> _Listed records_
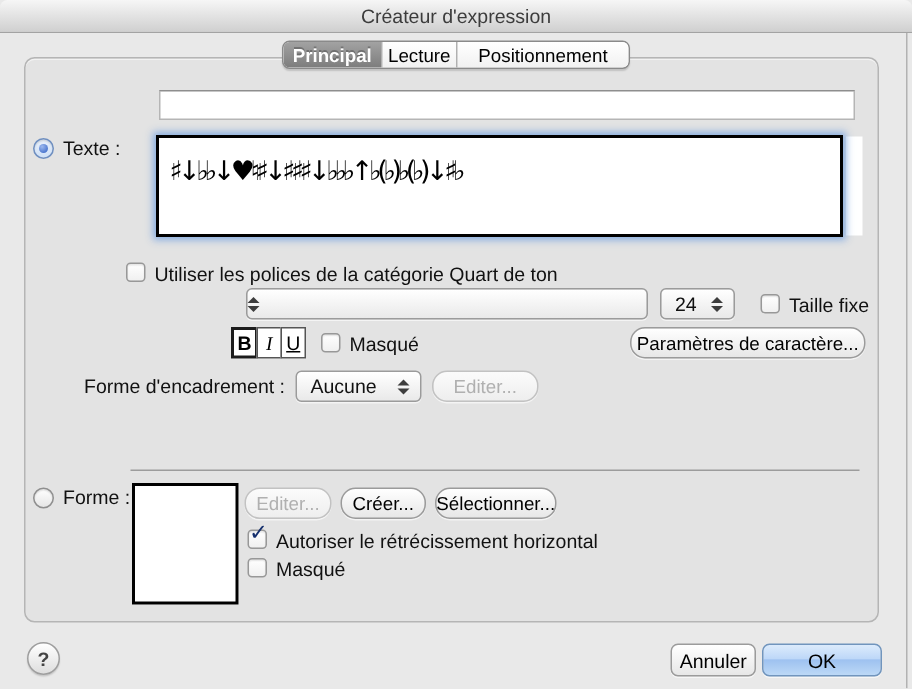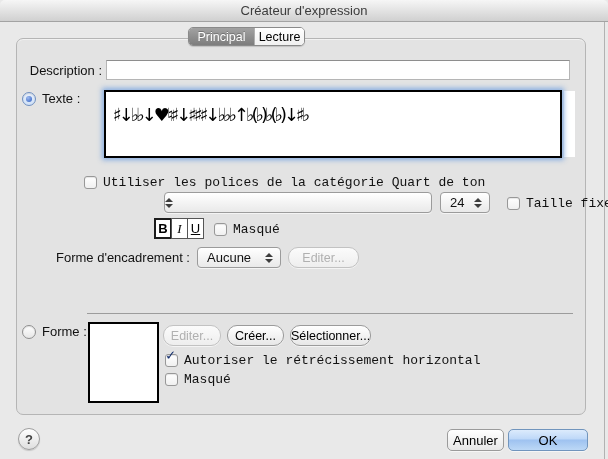--- a/index.html
+++ b/index.html
@@ -28,21 +28,21 @@
   .tabbar{
     position:absolute;left:188px;top:27px;height:19px;display:flex;
     border:1px solid #8a8a8a;border-radius:5px;overflow:hidden;z-index:3;
     background:#fff;box-shadow:0 1px 1px rgba(0,0,0,.15);
   }
   .tab{
     display:flex;align-items:center;justify-content:center;
     background:linear-gradient(#ffffff,#f1f1f1);color:#000;
     border-left:1px solid #b0b0b0;cursor:default;font-size:12.5px;
   }
-  .tab:first-child{border-left:none;}
+  .tab:first-child{border-left:none;font-weight:bold;}
   .tab.selected{
     background:linear-gradient(#a2a2a2,#7d7d7d);color:#fff;
     text-shadow:0 -1px 0 rgba(0,0,0,.25);
   }
   .lbl{position:absolute;white-space:nowrap;}
   .r{text-align:right;}
   
   .text-input{
     position:absolute;height:20px;background:#fff;
     border:1px solid #b5b5b5;border-top-color:#8e8e8e;
@@ -66,21 +66,21 @@
     width:14px;height:14px;border-radius:50%;
     border:1px solid #8f8f8f;background:linear-gradient(#ffffff,#e6e6e6);
     display:inline-flex;align-items:center;justify-content:center;
     box-shadow:inset 0 1px 1px rgba(0,0,0,.12);
   }
   .radio .dot{display:none;width:6px;height:6px;border-radius:50%;
     background:radial-gradient(circle at 35% 30%,#9db9ef,#2f5fc2);}
   .radio.selected{border-color:#6f8fc0;background:linear-gradient(#eaf1fb,#cfe0f6);}
   .radio.selected .dot{display:block;}
   
-  .cb{position:absolute;display:flex;align-items:center;gap:6px;white-space:nowrap;font-family:Liberation Mono, monospace;}
+  .cb{position:absolute;display:flex;gap:6px;white-space:nowrap;}
   .cb .box{
     width:13px;height:13px;border:1px solid #989898;border-radius:3px;
     background:linear-gradient(#ffffff,#f0f0f0);flex:0 0 auto;position:relative;
     box-shadow:inset 0 1px 1px rgba(0,0,0,.1);
   }
   .cb .check{display:none;position:absolute;left:0px;top:-6px;
     color:#16306e;font-size:15px;font-weight:bold;line-height:1;}
   .cb.checked .check{display:block;}
   
   .popup{
@@ -139,23 +139,23 @@
   <div class="titlebar">
     <span>Créateur d'expression</span>
   </div>
   <div class="win-right-edge"></div>
 
   <div class="groupbox"></div>
 
   <div class="tabbar">
     <div class="tab selected" style="width:65px">Principal</div>
     <div class="tab" style="width:50px">Lecture</div>
-  </div>
-
-  <div class="lbl r" style="left:16px;top:63px;width:86px">Description :</div>
+    <div class="tab" style="width:115px">Positionnement</div>
+  </div>
+
   <input class="text-input" style="left: 106px; top: 60px; width: 464px;" value="">
 
   <div class="radio-row" style="left:22px;top:91px">
     <span class="radio selected">
         <span class="dot"></span>
       </span>
     <span>Texte :</span>
   </div>
   <div class="texte-scroll"></div>
   <div class="textebox">
@@ -187,20 +187,21 @@
 
   <div class="biu" style="left:154px;top:218px">
     <button class="biu-cell bold-cell">B</button>
     <button class="biu-cell italic-cell">I</button>
     <button class="biu-cell underline-cell">U</button>
   </div>
   <div class="cb" style="left:214px;top:222px">
     <span class="box"></span>
     <span>Masqué</span>
   </div>
+  <button class="btn" style="left:420px;top:218px;width:157px">Paramètres de caractère...</button>
 
   <div class="lbl r" style="left:20px;top:250px;width:170px">Forme d'encadrement :</div>
   <div class="popup" style="left:197px;top:247px;width:84px">
     <span class="popup-value">Aucune</span>
     <span class="stepper">
         <i class="up"></i>
         <i class="down"></i>
       </span>
   </div>
   <button class="btn disabled" style="left:288px;top:247px;width:71px">Editer...</button>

> _How to complete this task_
What lines in the records above include the string "align"? Copy each one.

> _Solution for this problem_
     display:flex;align-items:center;justify-content:center;
   .r{text-align:right;}
     display:inline-flex;align-items:center;justify-content:center;
-  .cb{position:absolute;display:flex;align-items:center;gap:6px;white-space:nowrap;font-family:Liberation Mono, monospace;}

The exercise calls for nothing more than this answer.